# Work task
In the entries below, filter for the word "shipping" and copy every matching line.

# Data provided
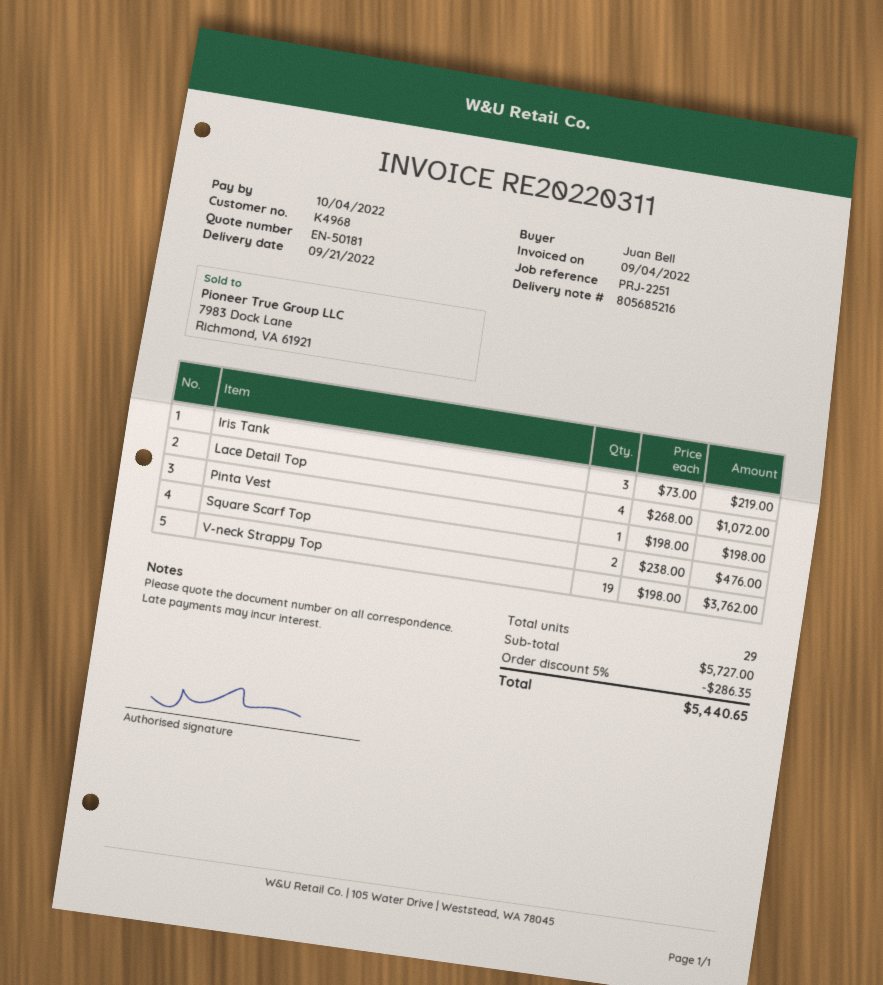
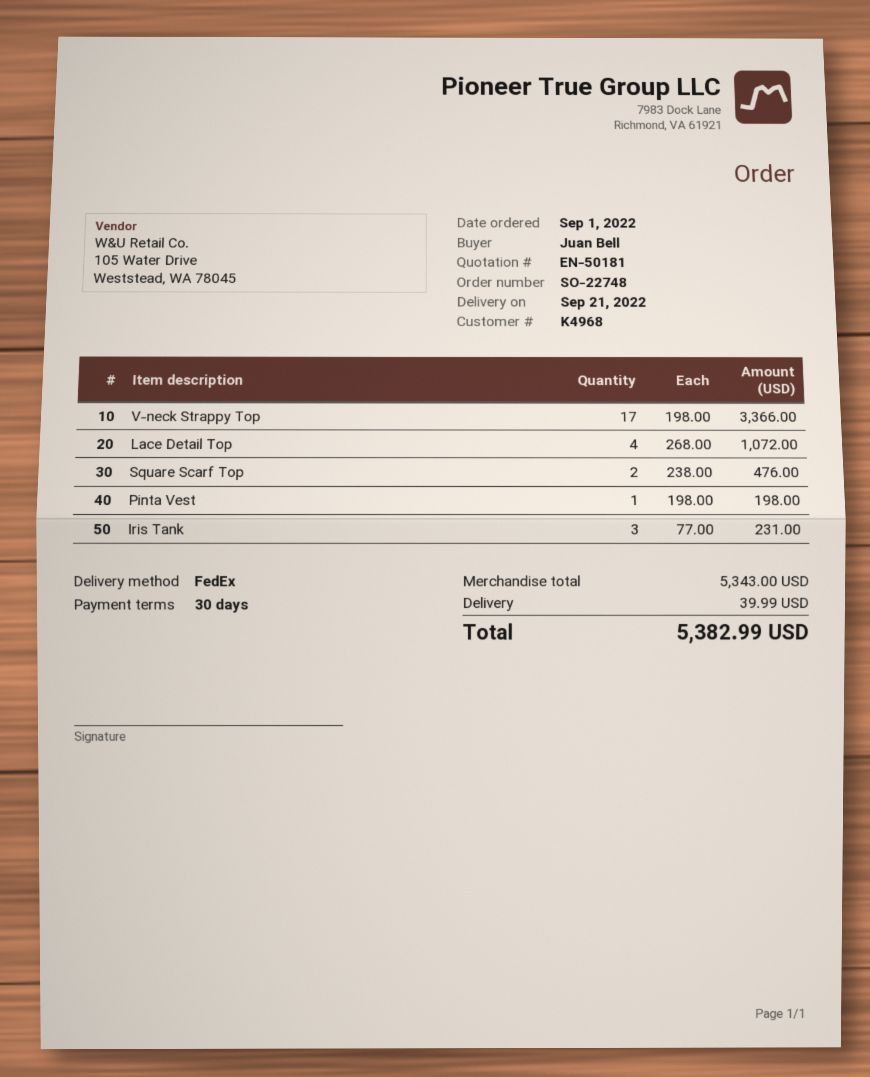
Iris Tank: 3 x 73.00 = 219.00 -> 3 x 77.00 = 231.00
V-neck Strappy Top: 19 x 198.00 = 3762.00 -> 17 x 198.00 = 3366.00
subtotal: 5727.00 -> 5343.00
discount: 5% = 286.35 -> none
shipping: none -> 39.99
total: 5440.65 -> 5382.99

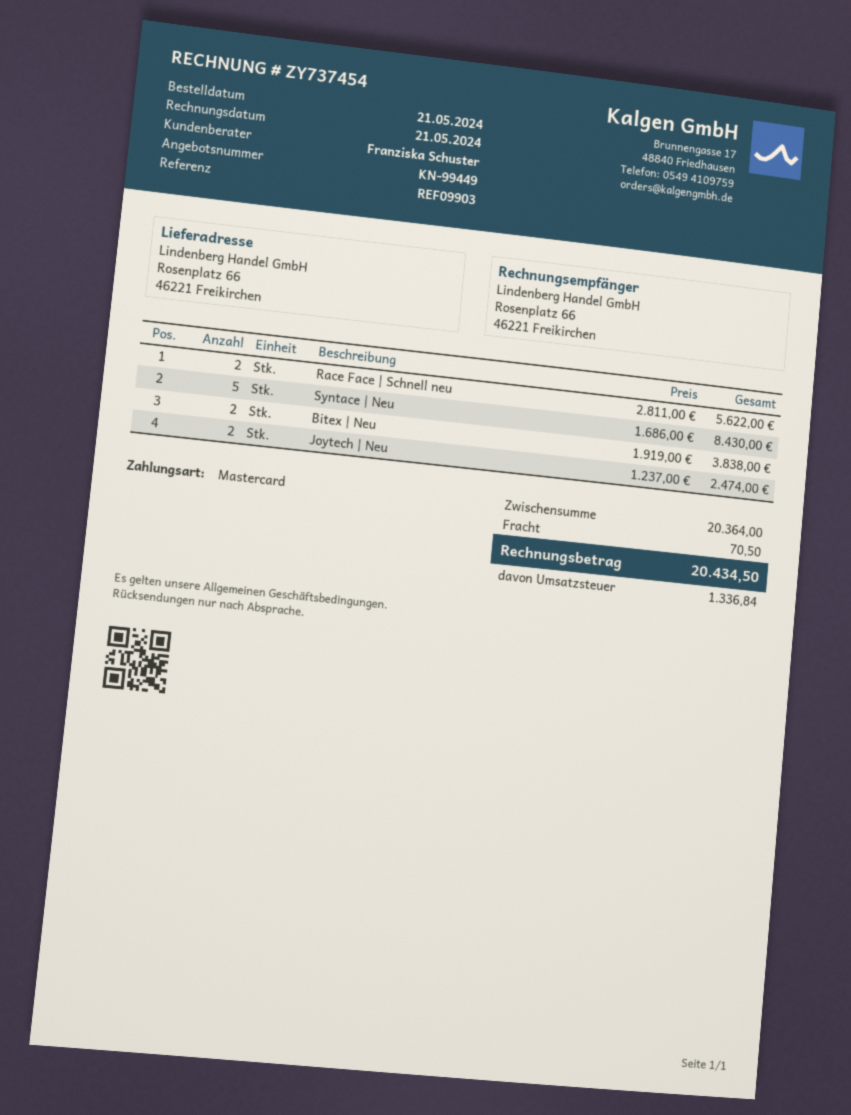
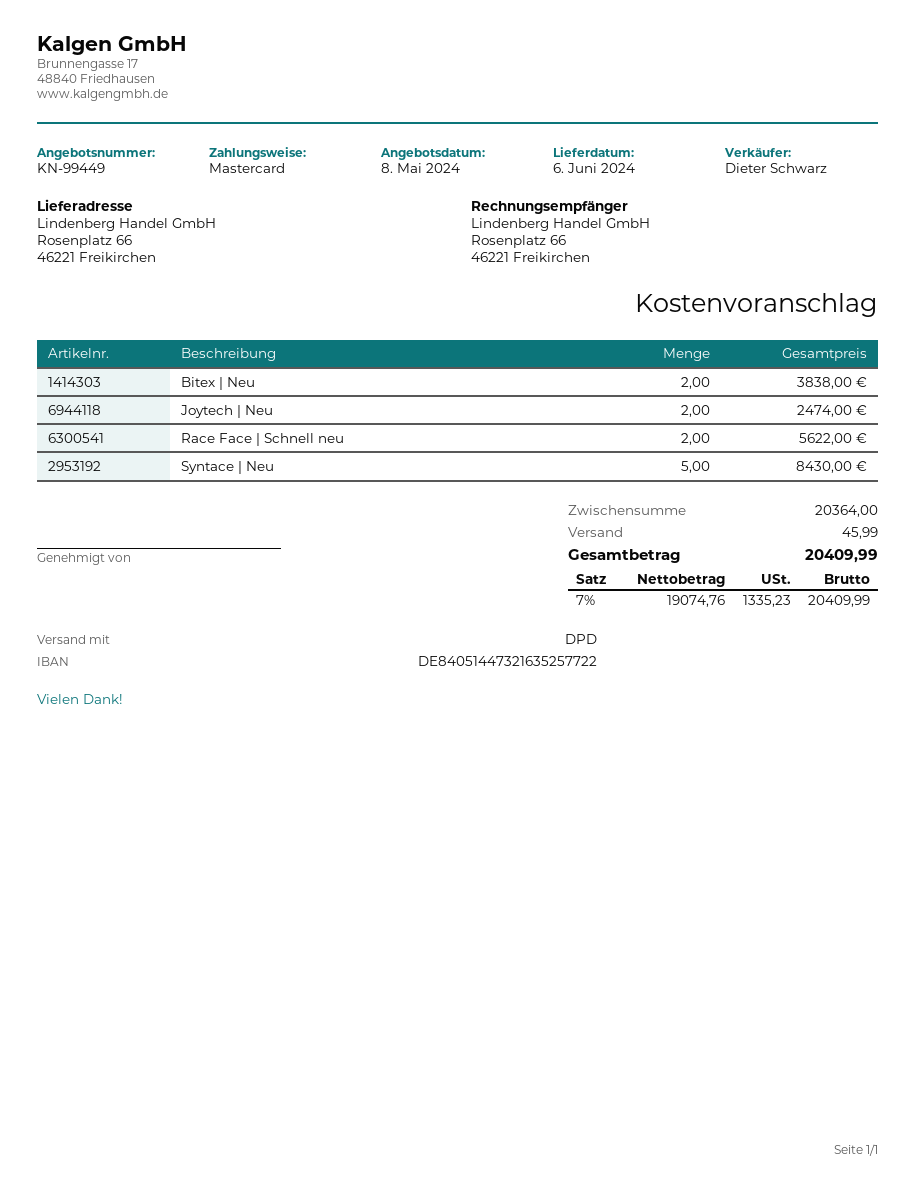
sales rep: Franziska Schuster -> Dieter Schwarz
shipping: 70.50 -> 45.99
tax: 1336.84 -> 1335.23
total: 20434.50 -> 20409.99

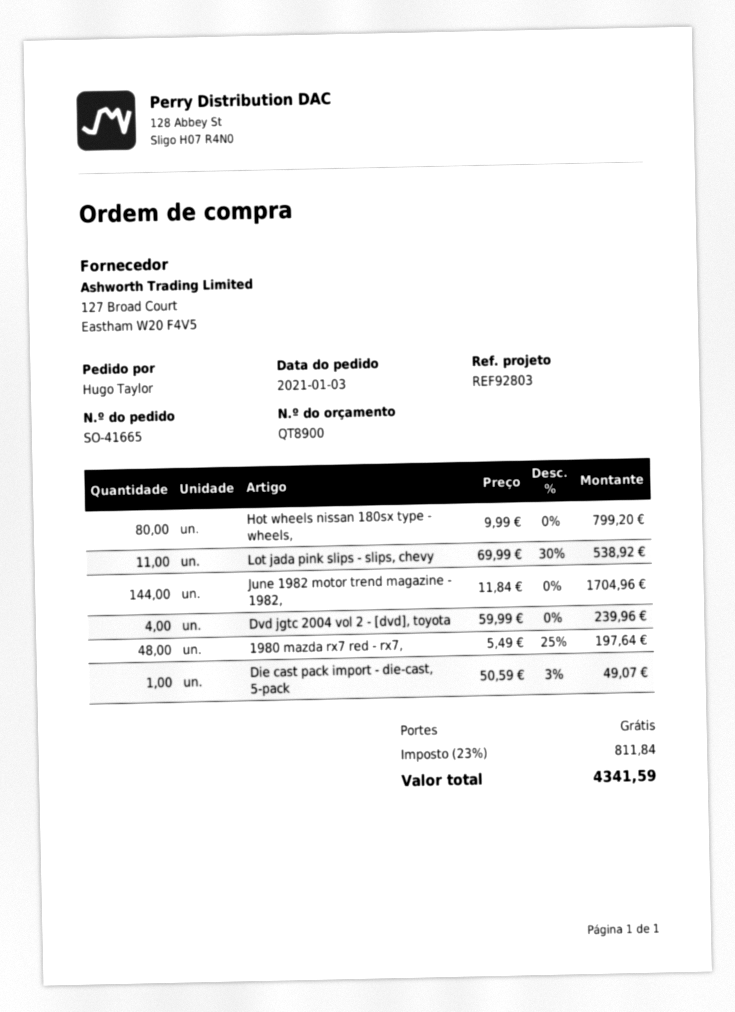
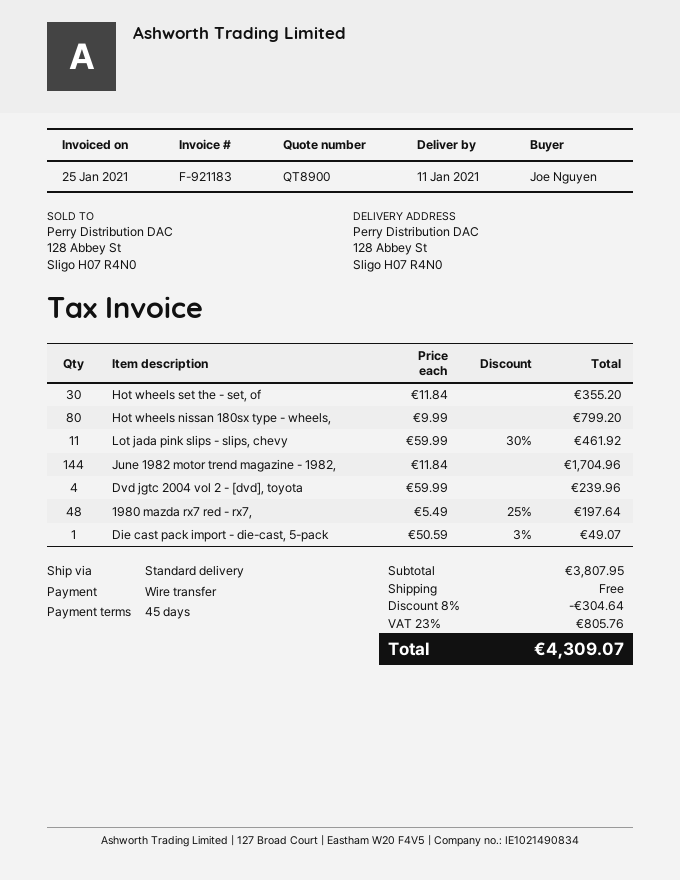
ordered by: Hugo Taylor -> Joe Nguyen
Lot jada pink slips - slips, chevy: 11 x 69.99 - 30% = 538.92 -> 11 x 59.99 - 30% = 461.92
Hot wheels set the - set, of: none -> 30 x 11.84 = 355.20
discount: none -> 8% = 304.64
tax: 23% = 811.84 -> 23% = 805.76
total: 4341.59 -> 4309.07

# Answer for the task
shipping: none -> 39.99
shipping: 70.50 -> 45.99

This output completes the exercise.